Tuesday, October 24, 2017

Meet the Overcompensators, Plants That Get Tougher and Meaner When Attacked


If plants could be stars in a cowboy film, the scarlet gilia would be one of the meanest wildflowers west of the Mississippi.

You can find it standing tall among the sagebrush on mountainsides, its red flowers blazing. Drought can't always stop it. Shade won't faze it. And when mule deer and elk start grazing on it early in the season, it comes back bigger and stronger, with more defenses and a posse of new plants.

Biologists call outlaw plants like this the overcompensators.

“It's a little counterintuitive,” said Miles Mesa, a graduate student at The University of Illinois, Urbana-Champaign who led a new study into these types of plants. “After some animal comes by and eats it, the plant actually does better.”

In the study published this month in the journal Ecology, scientists showed for the first time that in an experiment, damaging some plants set off a molecular chain of events that caused them to grow back bigger, and produce more seeds and chemical defenses simultaneously. At the genetic level, the two tactics for plant survival worked hand in hand — at least in Arabidopsis thaliana, a kind of mustard plant often used for research.

Ken Paige, an evolutionary ecologist also at he University of Illinois and principal investigator of the study, first observed overcompensation in the scarlet gilia in 1987. He described plants that would make more flowers, stems and seeds when their main stems were cut off or eaten.

At the time, being eaten was believed to be bad for plants — always. It took a decade's worth of seeing the contrary for other biologists to believe it.

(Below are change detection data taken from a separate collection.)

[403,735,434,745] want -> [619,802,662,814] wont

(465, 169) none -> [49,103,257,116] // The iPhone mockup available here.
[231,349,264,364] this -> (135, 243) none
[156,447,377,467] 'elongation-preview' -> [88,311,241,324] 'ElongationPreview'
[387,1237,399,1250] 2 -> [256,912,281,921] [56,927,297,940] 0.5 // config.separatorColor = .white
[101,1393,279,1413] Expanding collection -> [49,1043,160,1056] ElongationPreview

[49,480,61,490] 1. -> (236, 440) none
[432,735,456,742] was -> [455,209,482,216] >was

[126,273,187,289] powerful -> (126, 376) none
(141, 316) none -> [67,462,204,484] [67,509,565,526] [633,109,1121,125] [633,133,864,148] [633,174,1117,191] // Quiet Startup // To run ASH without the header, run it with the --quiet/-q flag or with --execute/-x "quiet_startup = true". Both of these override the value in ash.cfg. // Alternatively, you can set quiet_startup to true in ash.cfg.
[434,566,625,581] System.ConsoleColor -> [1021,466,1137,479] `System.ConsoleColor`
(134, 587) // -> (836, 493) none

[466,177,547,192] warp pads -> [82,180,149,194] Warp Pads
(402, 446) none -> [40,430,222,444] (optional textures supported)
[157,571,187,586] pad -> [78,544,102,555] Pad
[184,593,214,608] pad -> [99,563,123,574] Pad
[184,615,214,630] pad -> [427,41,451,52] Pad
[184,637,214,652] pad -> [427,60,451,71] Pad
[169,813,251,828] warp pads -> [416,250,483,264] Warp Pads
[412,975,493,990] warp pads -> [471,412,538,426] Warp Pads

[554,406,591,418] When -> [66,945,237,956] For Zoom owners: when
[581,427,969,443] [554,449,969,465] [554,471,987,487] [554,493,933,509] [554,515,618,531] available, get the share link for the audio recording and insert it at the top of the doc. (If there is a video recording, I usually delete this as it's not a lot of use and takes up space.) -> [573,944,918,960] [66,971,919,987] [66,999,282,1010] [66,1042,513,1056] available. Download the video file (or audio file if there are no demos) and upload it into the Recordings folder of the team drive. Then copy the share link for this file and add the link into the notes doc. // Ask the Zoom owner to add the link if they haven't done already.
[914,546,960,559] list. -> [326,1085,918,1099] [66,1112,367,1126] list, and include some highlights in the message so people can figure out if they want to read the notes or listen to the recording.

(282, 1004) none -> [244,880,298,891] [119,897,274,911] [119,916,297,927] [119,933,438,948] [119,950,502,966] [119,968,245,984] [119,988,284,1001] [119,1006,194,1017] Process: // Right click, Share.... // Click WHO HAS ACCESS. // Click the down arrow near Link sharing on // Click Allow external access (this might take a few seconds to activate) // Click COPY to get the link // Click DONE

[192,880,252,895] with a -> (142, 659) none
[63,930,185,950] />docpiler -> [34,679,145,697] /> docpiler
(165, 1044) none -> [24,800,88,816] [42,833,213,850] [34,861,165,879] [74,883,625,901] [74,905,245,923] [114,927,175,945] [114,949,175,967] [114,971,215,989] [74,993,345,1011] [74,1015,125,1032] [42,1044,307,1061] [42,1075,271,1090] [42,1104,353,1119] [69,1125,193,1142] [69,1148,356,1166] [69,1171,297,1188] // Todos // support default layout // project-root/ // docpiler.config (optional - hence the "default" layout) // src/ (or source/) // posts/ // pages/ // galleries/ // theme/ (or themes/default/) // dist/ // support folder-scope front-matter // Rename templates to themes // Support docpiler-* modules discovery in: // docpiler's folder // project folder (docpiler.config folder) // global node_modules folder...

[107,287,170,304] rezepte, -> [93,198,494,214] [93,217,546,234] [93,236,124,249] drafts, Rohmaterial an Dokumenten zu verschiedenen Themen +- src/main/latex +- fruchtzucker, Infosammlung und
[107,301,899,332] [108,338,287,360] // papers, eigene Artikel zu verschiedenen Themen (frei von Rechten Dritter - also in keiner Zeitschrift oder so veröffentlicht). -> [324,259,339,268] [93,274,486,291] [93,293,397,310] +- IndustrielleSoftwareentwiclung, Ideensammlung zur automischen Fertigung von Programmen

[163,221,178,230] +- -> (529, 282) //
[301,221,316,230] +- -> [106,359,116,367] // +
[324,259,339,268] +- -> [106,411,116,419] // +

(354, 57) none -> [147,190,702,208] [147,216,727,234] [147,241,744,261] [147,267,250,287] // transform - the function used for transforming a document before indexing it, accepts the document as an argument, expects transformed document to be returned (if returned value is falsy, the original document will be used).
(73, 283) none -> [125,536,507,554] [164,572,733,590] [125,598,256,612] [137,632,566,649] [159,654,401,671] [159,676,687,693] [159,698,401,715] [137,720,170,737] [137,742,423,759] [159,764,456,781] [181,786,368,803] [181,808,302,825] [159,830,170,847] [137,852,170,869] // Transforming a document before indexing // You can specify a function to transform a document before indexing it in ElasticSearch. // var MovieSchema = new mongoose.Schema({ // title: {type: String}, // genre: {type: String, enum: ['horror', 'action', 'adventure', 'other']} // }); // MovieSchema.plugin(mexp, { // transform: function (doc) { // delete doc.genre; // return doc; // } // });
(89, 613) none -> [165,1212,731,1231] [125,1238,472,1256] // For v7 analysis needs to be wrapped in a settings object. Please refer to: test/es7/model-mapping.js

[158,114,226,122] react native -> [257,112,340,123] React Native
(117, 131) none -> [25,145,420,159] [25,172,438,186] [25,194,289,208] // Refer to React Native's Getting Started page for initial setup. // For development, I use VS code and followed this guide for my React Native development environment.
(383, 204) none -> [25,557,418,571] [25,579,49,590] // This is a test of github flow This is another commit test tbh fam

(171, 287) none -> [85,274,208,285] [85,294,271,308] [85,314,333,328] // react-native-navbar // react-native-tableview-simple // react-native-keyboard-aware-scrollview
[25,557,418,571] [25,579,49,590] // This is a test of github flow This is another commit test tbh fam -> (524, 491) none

Dr. Paige started looking for a molecular mechanism behind overcompensation in some versions of Arabidopsis. As he damaged their main stems, he started seeing indications that not only did they get bushier and produce more seeds, but they also ramped up their chemical defenses.

At one point in time, theory pitted regrowth, also known as tolerance, against defense: with limited energy, a plant had to pick one or the other.

But in the past decade, more researchers can't find a trade-off, said Anurag Agrawal, an ecologist at Cornell University who studies plant-herbivore interactions and was not involved in the study.

Dr. Paige thinks a special process at the molecular level helps plants that overcompensate employ both strategies.

Most plants respond to damage with a process called endoreduplication, in which a cell can copy its DNA over and over without splitting into two cells. This gives the plant bigger cells with multiple energy factories to accomplish a variety of tasks. Many damaged plants only show minimal levels of endoreduplication. But the overcompensators go into overdrive with the process.

In the case of the study's mustard plants, they were able to grow bigger and also produce glucosinolate, the sulfurish, bitter chemical compound in mustard, kale, cabbage and horseradish.

And the new research finds that when it comes to building up tolerance or defenses, for at least some plants, you can't have one without the other.

“What this paper shows is that, in practice, defense and regrowth actually go hand-in-hand because the genetics of defense and regrowth are similar,” Josh Banta a biologist at The University of Texas at Tyler, who was not involved in the study. “Like it or not, theory be darned.”

But even the baddest cowboys are not immortal, the researchers found. If they cut the main stem and 75 percent of its leaves, even overcompensators can't rebound.

This tough guy tactic may be a special case, said Dr. Agrawal, but Mr. Mesa and Dr. Paige think it could be generalized to many other plants. Depending on much that turns out to be true, future research could one day help farmers grow super crops that made more food without having to use as many pesticides. But as the story often goes for basic genetic research on crops, results that could be applied are a ways off.